What you are asked to do ▸ In the entries that follow, how many lines contain "width"? Answer with the number only.

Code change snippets
■ ■ ■ ■ ■
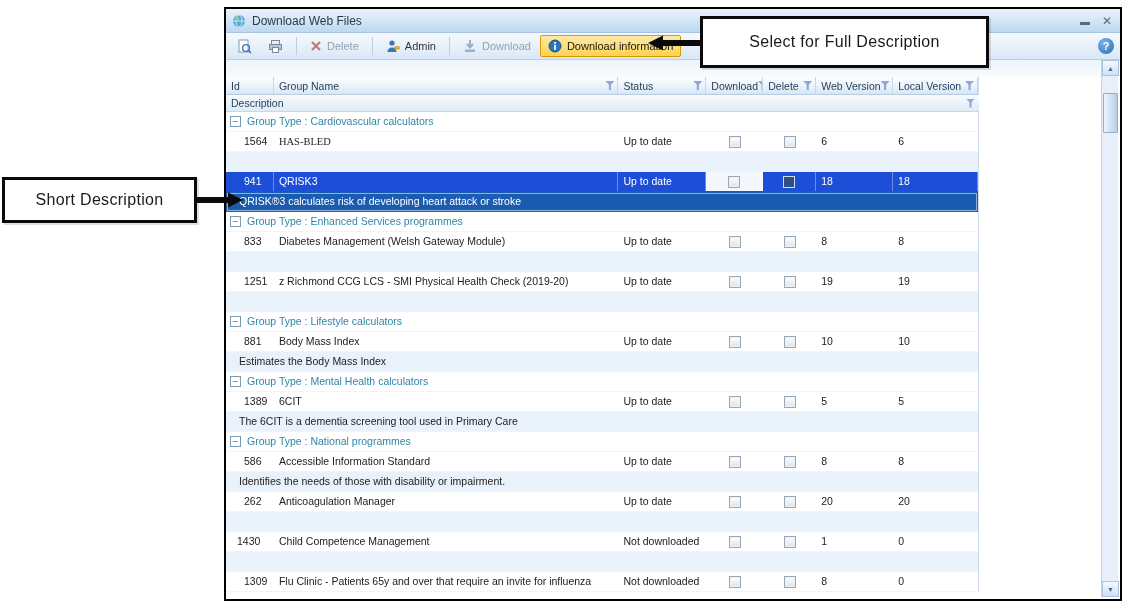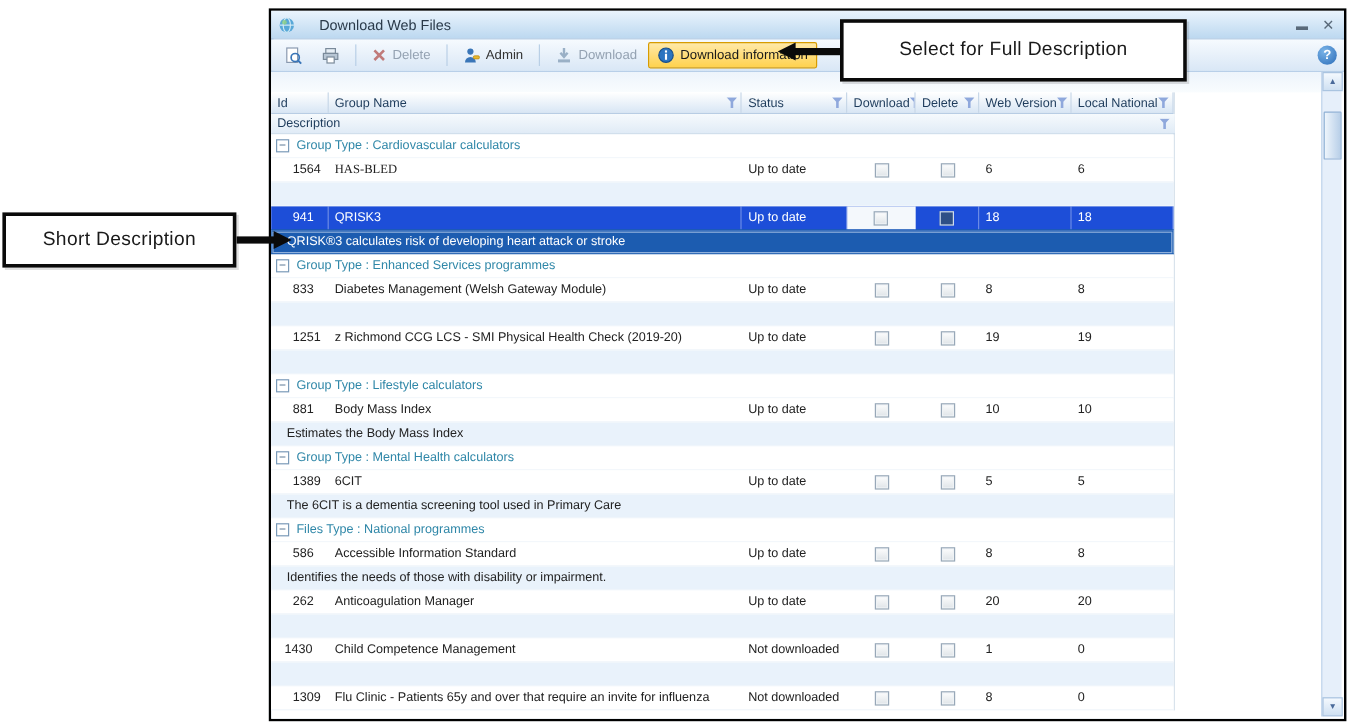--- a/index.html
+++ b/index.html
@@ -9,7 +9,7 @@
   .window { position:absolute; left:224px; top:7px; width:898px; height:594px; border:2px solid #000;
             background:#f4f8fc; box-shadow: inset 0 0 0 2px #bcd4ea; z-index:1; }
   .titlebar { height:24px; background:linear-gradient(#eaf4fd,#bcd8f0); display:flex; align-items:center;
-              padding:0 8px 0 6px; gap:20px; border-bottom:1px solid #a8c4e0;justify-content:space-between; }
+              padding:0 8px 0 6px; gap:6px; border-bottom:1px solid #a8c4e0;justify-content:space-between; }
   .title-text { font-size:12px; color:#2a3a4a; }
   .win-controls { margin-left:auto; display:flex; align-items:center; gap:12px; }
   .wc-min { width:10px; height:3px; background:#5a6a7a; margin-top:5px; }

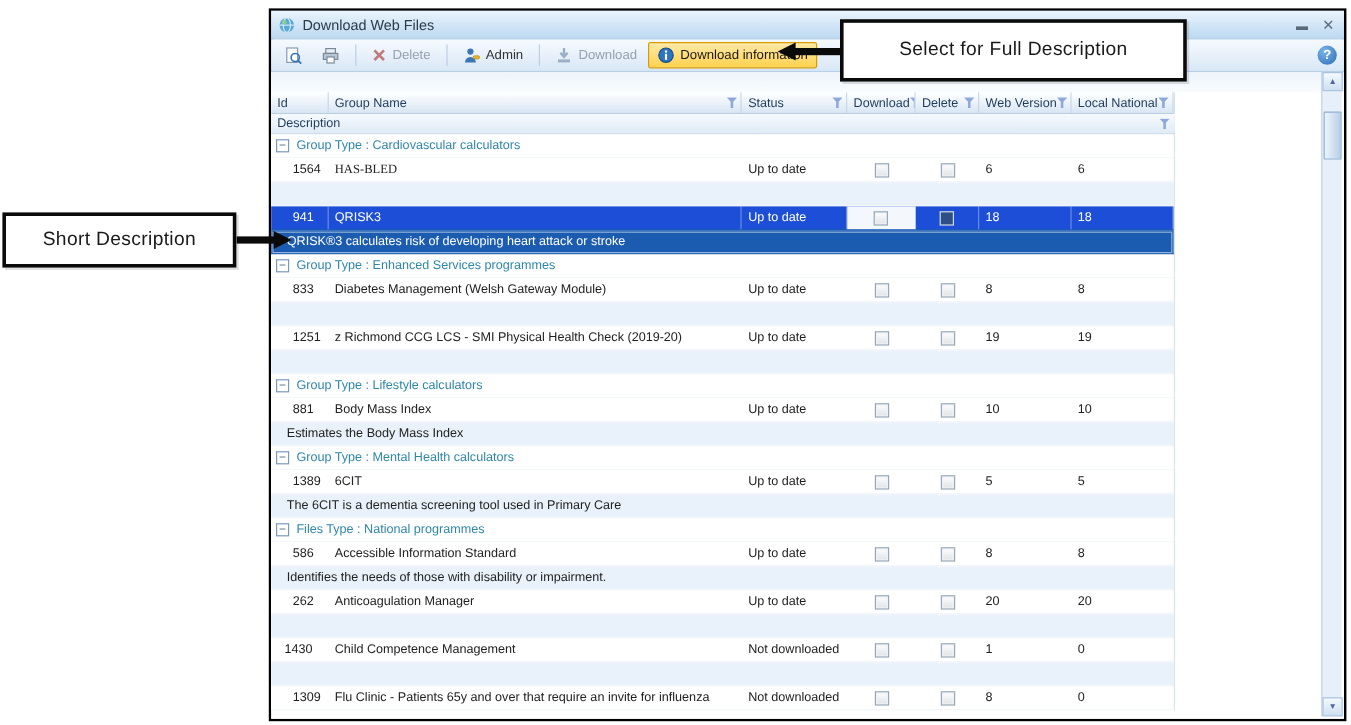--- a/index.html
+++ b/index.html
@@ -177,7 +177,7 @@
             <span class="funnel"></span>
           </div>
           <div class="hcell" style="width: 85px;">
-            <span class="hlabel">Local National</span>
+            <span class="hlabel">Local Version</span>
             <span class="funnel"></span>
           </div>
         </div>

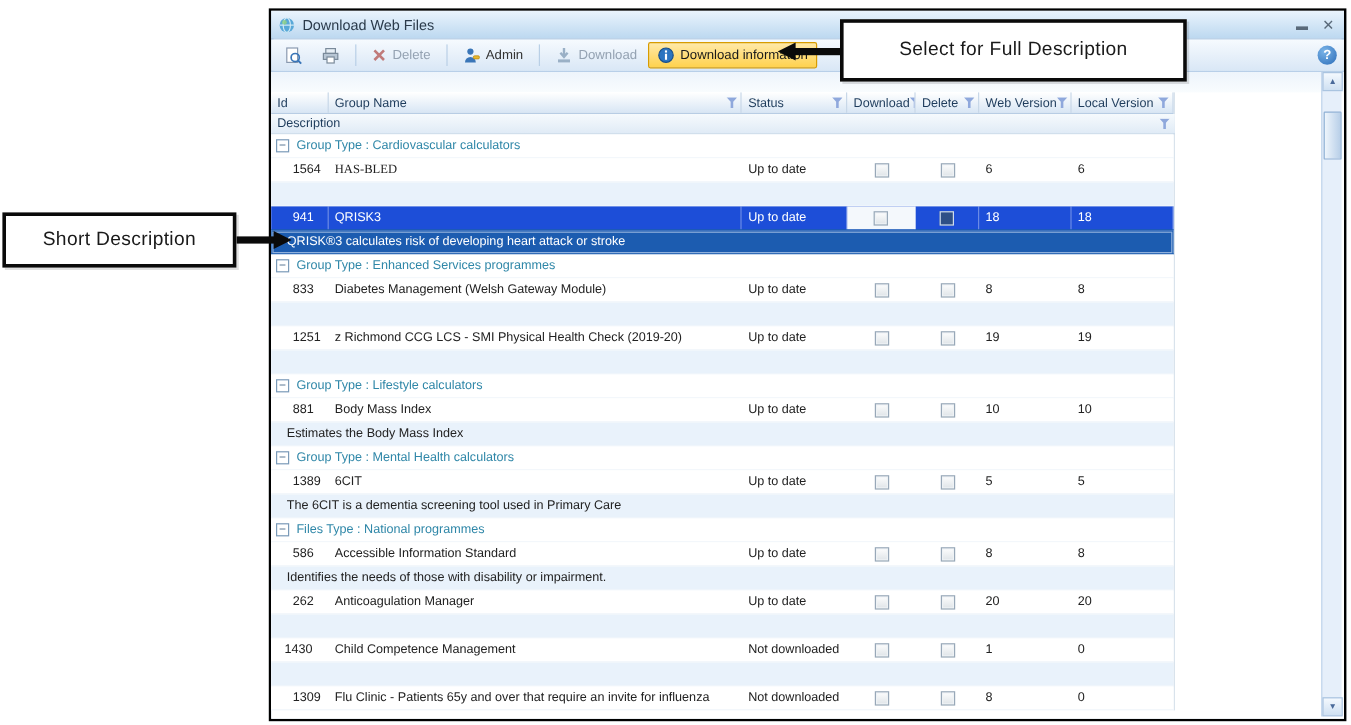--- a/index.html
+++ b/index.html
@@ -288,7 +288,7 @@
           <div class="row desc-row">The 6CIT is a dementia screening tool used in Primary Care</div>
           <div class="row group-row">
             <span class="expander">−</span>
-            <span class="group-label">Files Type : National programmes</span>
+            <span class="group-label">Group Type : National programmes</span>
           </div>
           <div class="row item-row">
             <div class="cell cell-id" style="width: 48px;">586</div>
■ ■ ■ ■ ■
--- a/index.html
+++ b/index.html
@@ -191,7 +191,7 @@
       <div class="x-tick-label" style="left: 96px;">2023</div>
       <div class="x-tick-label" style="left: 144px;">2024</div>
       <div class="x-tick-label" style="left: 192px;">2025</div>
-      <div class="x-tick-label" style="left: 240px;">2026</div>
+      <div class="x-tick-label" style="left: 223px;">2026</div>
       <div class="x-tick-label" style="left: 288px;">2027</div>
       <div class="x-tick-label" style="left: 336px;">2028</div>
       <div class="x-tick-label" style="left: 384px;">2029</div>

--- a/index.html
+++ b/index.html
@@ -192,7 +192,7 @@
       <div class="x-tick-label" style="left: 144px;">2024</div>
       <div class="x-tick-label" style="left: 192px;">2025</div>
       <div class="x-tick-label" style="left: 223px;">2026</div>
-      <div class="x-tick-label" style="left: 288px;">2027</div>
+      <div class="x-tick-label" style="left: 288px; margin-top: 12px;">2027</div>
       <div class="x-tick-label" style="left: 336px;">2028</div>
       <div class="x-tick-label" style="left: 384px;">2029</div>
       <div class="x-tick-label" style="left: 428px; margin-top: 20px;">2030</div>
■ ■ ■ ■ ■
Response to this task ▸ 4